# ETP Filing Tracker — Notebook Front‑End (D:\ Ready, Modular Engine)

**Run order (top → bottom)**  
1. Paths & Imports  
2. CONFIG (D:\ paths, CIKs)  
3. Init client  
4. Step 2 → Step 3 → Step 4  
5. (Optional) Debug single accession


In [None]:
# 1) Paths & Imports (D:\ ready) — run this first
import sys, os
from pathlib import Path

PROJECT_ROOT = r"D:\REX_ETP_TRACKER"   # <-- change if your folder is different
if PROJECT_ROOT not in sys.path:
    sys.path.insert(0, PROJECT_ROOT)

# Ensure package structure & __init__.py exist
pkg_dir = Path(PROJECT_ROOT) / "etp_tracker"
pkg_dir.mkdir(parents=True, exist_ok=True)
init_file = pkg_dir / "__init__.py"
if not init_file.exists():
    init_file.write_text(
        "__all__ = ['config','utils','csvio','paths','sec_client','sgml','body_extractors','step2','step3','step4']\n",
        encoding="utf-8"
    )

print("Python exe:", sys.executable)
print("Using PROJECT_ROOT:", PROJECT_ROOT)

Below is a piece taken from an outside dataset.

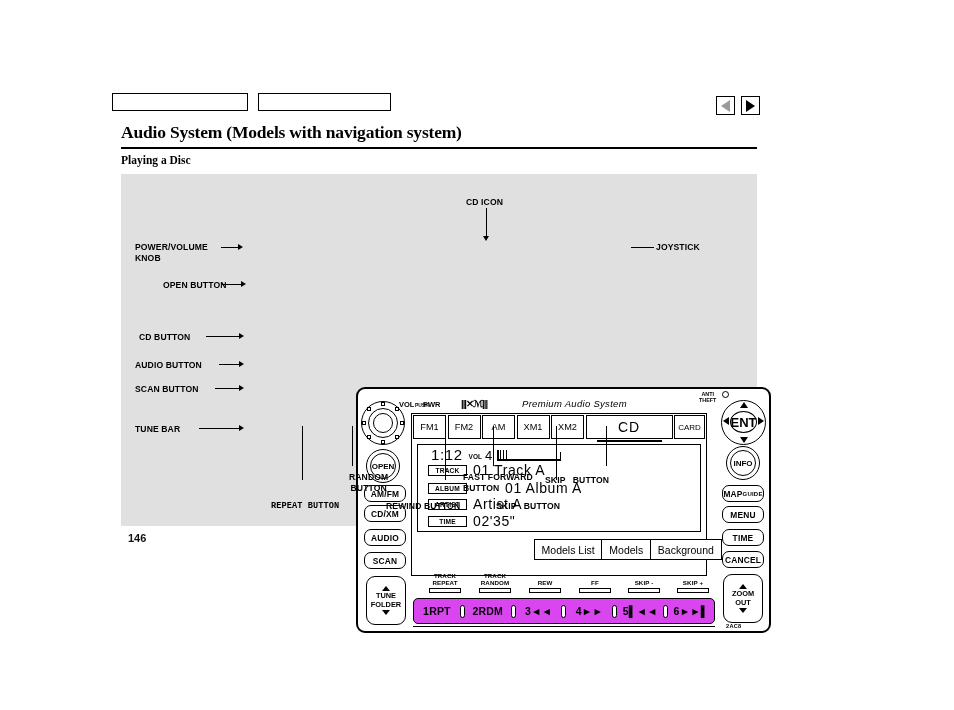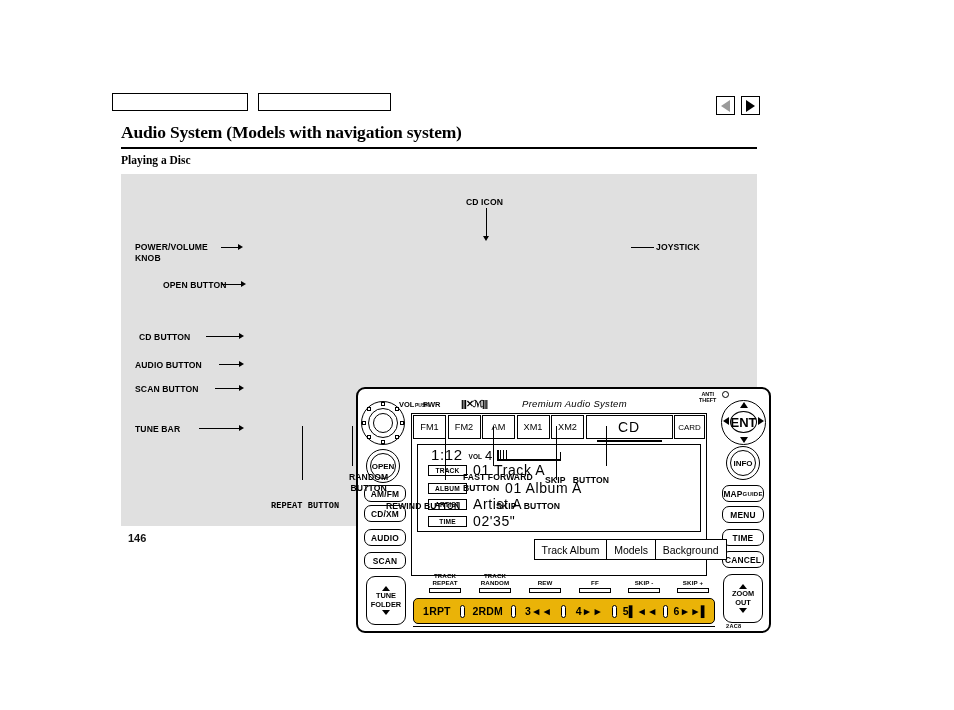"Track Album" div.softBtn { text: Track  Album -> Models  List }
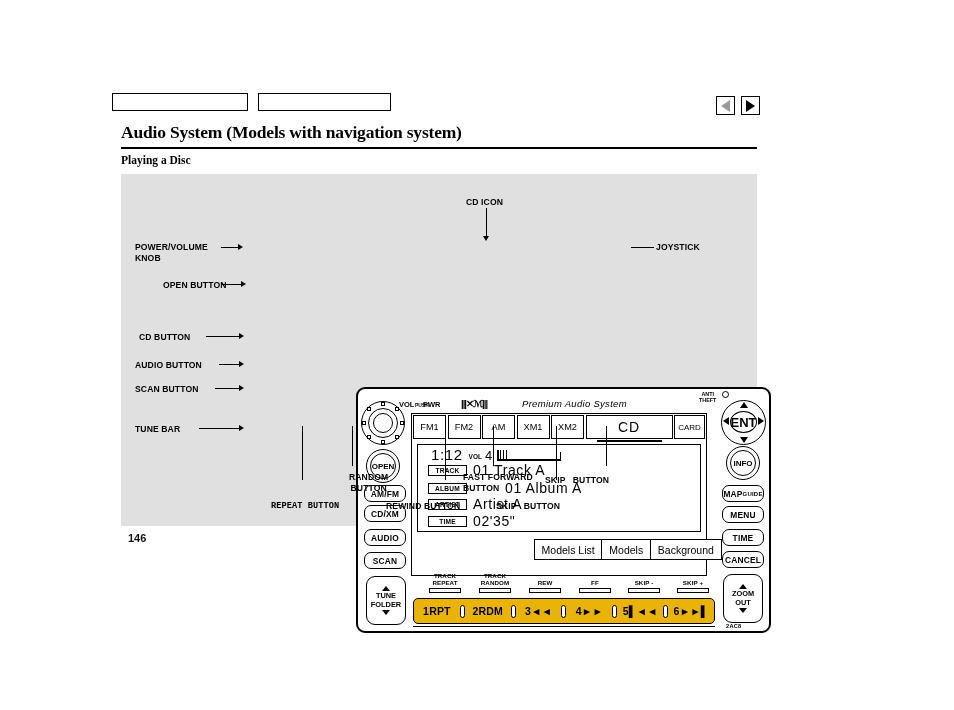"1RPT" #presetStrip { background: #eab308 -> #d946ef }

# Imports from the modular engine
from etp_tracker.sec_client import SECClient
from etp_tracker.step2 import step2_submissions_and_prospectus
from etp_tracker.step3 import step3_extract_for_trust
from etp_tracker.step4 import step4_rollup_for_trust
from etp_tracker.paths import output_paths_for_trust
from etp_tracker.sgml import parse_sgml_series_classes

# Display helper
try:
    from caas_jupyter_tools import display_dataframe_to_user as _show_df
    def show_df(name, df):
        _show_df(name, df)
except Exception:
    def show_df(name, df):
        display(df.head(50))

print("Imports OK")


## 2) CONFIG — edit and run

In [None]:
# SEC identification (required)
USER_AGENT = "REX-SEC-Filer/1.0 (contact: you@rexshares.com)"

# Absolute paths on D:\
OUTPUT_ROOT = r"D:\REX_ETP_TRACKER\outputs"
CACHE_DIR   = r"D:\REX_ETP_TRACKER\http_cache"

# Trusts to process
CIKS = [
    "2043954",     # REX ETF Trust
]

# Optional display-name overrides (CIK -> Friendly Trust Name)
OVERRIDES = {
    "2043954": "REX ETF Trust",
}

# Step 3 extraction window (optional)
SINCE = None   # e.g., "2025-10-01"
UNTIL = None   # e.g., "2025-11-05"
FORMS = None   # e.g., ["485A","485B","497"]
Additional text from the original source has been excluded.